His case was that the Council had created an expectation, in the
first instance in its correspondence, that the pass mark for the
special examination was 40%. But this is not so. Neither the 1997
nor the 1998 documents, nor those documents taken together,
represent that the pass mark is 40%. The ‘Curriculum’ of June
1997 refers explicitly to the ‘sub-minimum’ of 40% that
candidates must obtain in both the written and oral examinations. A
‘minimum’ means the least permissible or possible. A
‘sub-minimum’ therefore suggests an additional requirement below
the minimum, and in argument counsel for Dr Szymanski rightly
conceded that ‘sub-minimum’ entailed that there must be an
additional applicable minimum.
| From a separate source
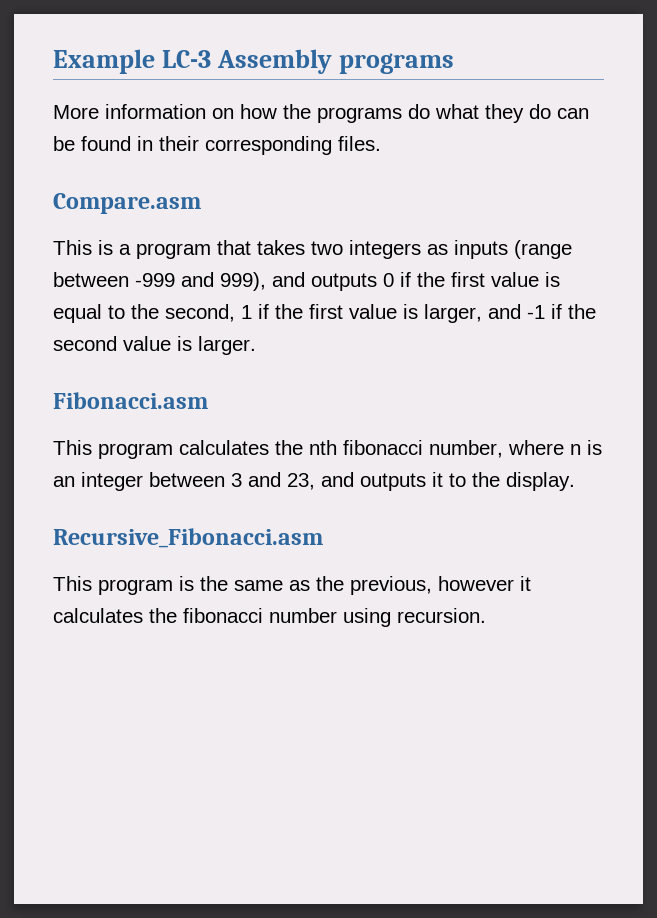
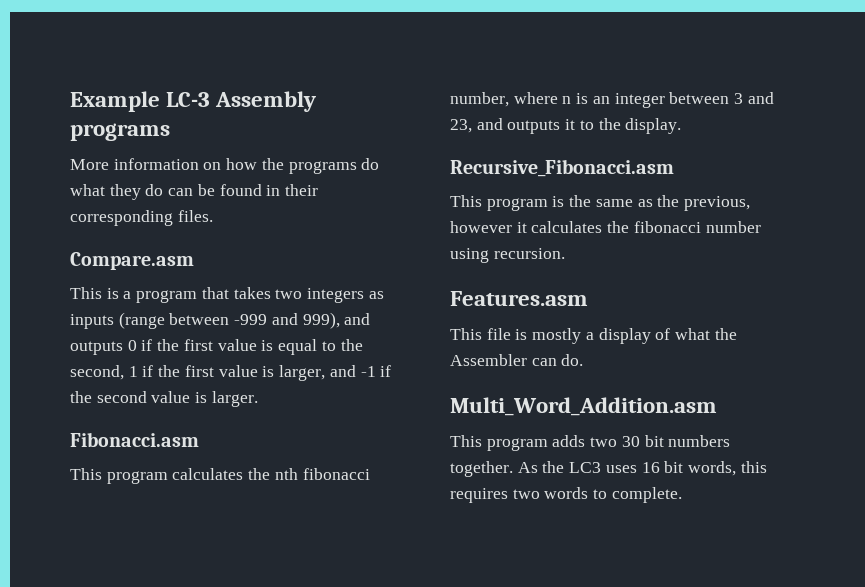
+ Features.asm
+ This file is mostly a display of what the Assembler can do.
+ Multi_Word_Addition.asm
+ This program adds two 30 bit numbers together. As the LC3 uses 16 bit words, this requires two words to complete.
This by unavoidable inference had
to
be one above the sub-minimum.
That is exactly what the Council conveyed when it said in June 1997
that candidates must obtain a ‘sub-minimum’ of 40% in both
the
oral and written examinations. The other minimum contemplated was
the overall pass rate, which the ‘Curriculum’ does not
mention,
but which by implication was clearly not 40%.
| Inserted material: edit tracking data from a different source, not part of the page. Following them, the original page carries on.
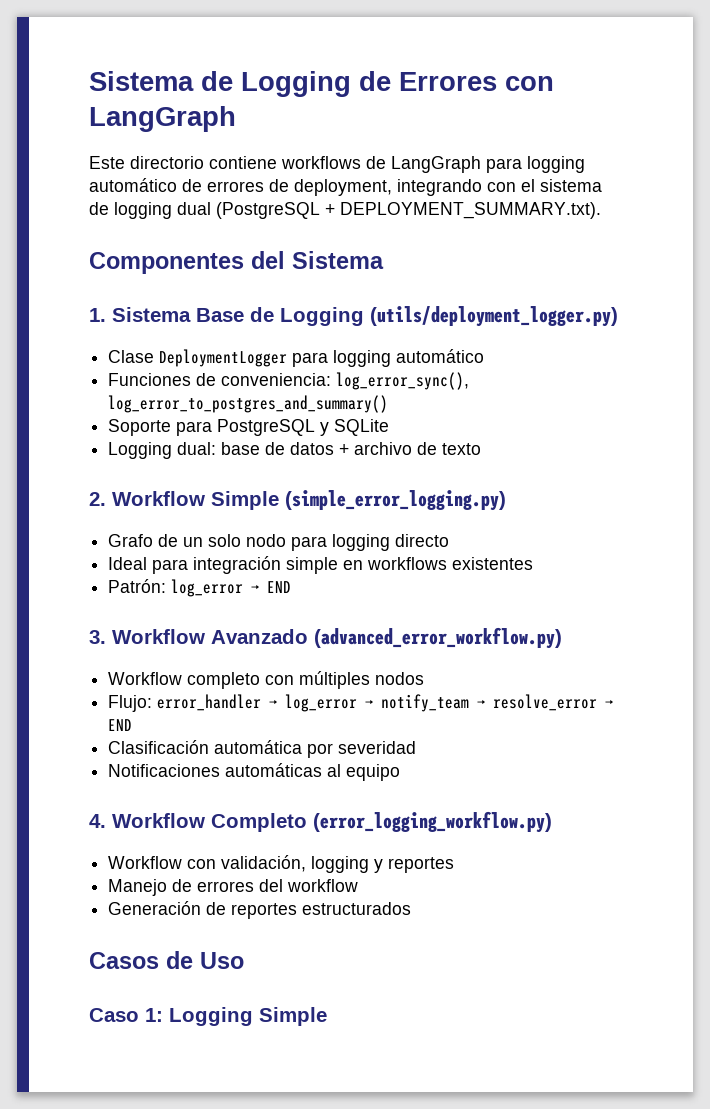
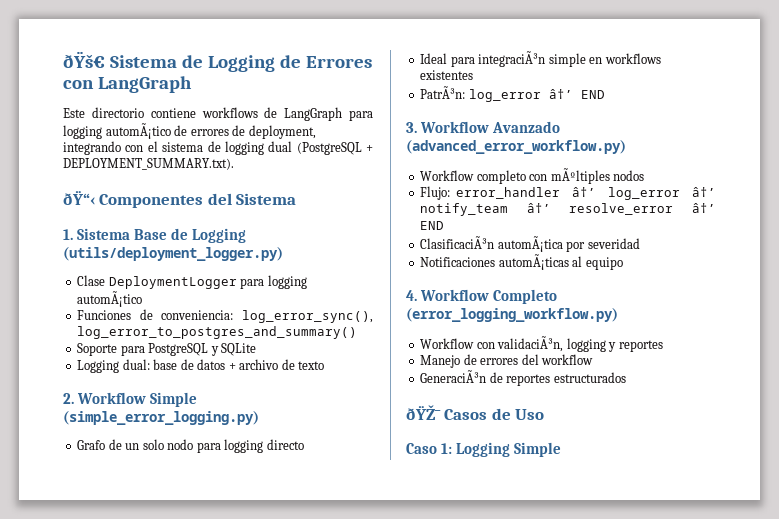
- Sistema de Logging de Errores con LangGraph
+ ðŸš€ Sistema de Logging de Errores con LangGraph
- Este directorio contiene workflows de LangGraph para logging automático de errores de deployment, integrando con el sistema de logging dual (PostgreSQL + DEPLOYMENT_SUMMARY.txt).
+ Este directorio contiene workflows de LangGraph para logging automÃ¡tico de errores de deployment, integrando con el sistema de logging dual (PostgreSQL + DEPLOYMENT_SUMMARY.txt).
- Componentes del Sistema
+ ðŸ“‹ Componentes del Sistema
- Clase DeploymentLogger para logging automático
+ Clase DeploymentLogger para logging automÃ¡tico
- Ideal para integración simple en workflows existentes
+ Ideal para integraciÃ³n simple en workflows existentes
- Patrón: log_error → END
+ PatrÃ³n: log_error â†’ END
- Workflow completo con múltiples nodos
+ Workflow completo con mÃºltiples nodos
- Flujo: error_handler → log_error → notify_team → resolve_error → END
- Clasificación automática por severidad
+ Flujo: error_handler â†’ log_error â†’ notify_team â†’ resolve_error â†’ END
+ ClasificaciÃ³n automÃ¡tica por severidad
- Notificaciones automáticas al equipo
+ Notificaciones automÃ¡ticas al equipo
- Workflow con validación, logging y reportes
+ Workflow con validaciÃ³n, logging y reportes
- Generación de reportes estructurados
+ GeneraciÃ³n de reportes estructurados
- Casos de Uso
+ ðŸŽ¯ Casos de Uso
It is true that the ‘General Information’ of June 1997 does not
refer to a ‘sub-minimum’, but merely to a ‘minimum’
of 40%.
But, equally, it does not state that the
pass mark
is 40%.
No Council document contains such a representation. At best for Dr
Szymanski (and at worst for the Council) the varying
statements
about minima and sub-minima created confusion. Counsel for Dr
Szymanski was driven to charge the Council with responsibility
for
‘too many mistakes and misperceptions’. But subjective
confusion by itself is no basis for a legitimate expectation.
Still
less can misinterpreting the words or actions of an authority give
rise to a legitimate expectation.
6
The requirements relating to the legitimacy of the expectation upon
which an applicant may seek to rely have been most pertinently
drawn
together by Heher J in
National Director of Public Prosecutions v
Phillips and Others
.
7
He said:
“
The law does not protect every expectation but only
those which are 'legitimate'. The requirements for legitimacy of the
expectation,
include the following:
(i) The representation underlying the expectation must
be 'clear, unambiguous and devoid of relevant qualification': De
Smith, Woolf
and Jowell (op cit [
Judicial Review of Administrative
Action
5
th
ed] at 425 para 8-055). The requirement is
a sensible one. It accords with the principle of fairness in public
administration, fairness
both to the administration and the subject.
It protects public officials against the risk that their unwitting
ambiguous statements
may create legitimate expectations. It is also
not unfair to those who choose to rely on such statements. It is
always open to them
to seek clarification before they do so, failing
which they act at their peril.
(ii) The expectation must be reasonable:
Administrator,
Transvaal v Traub
(supra
[1989] ZASCA 90
;
[1989 (4) SA 731
(A)] at 756I - 757B);
De Smith, Woolf and Jowell (supra at 417 para 8-037).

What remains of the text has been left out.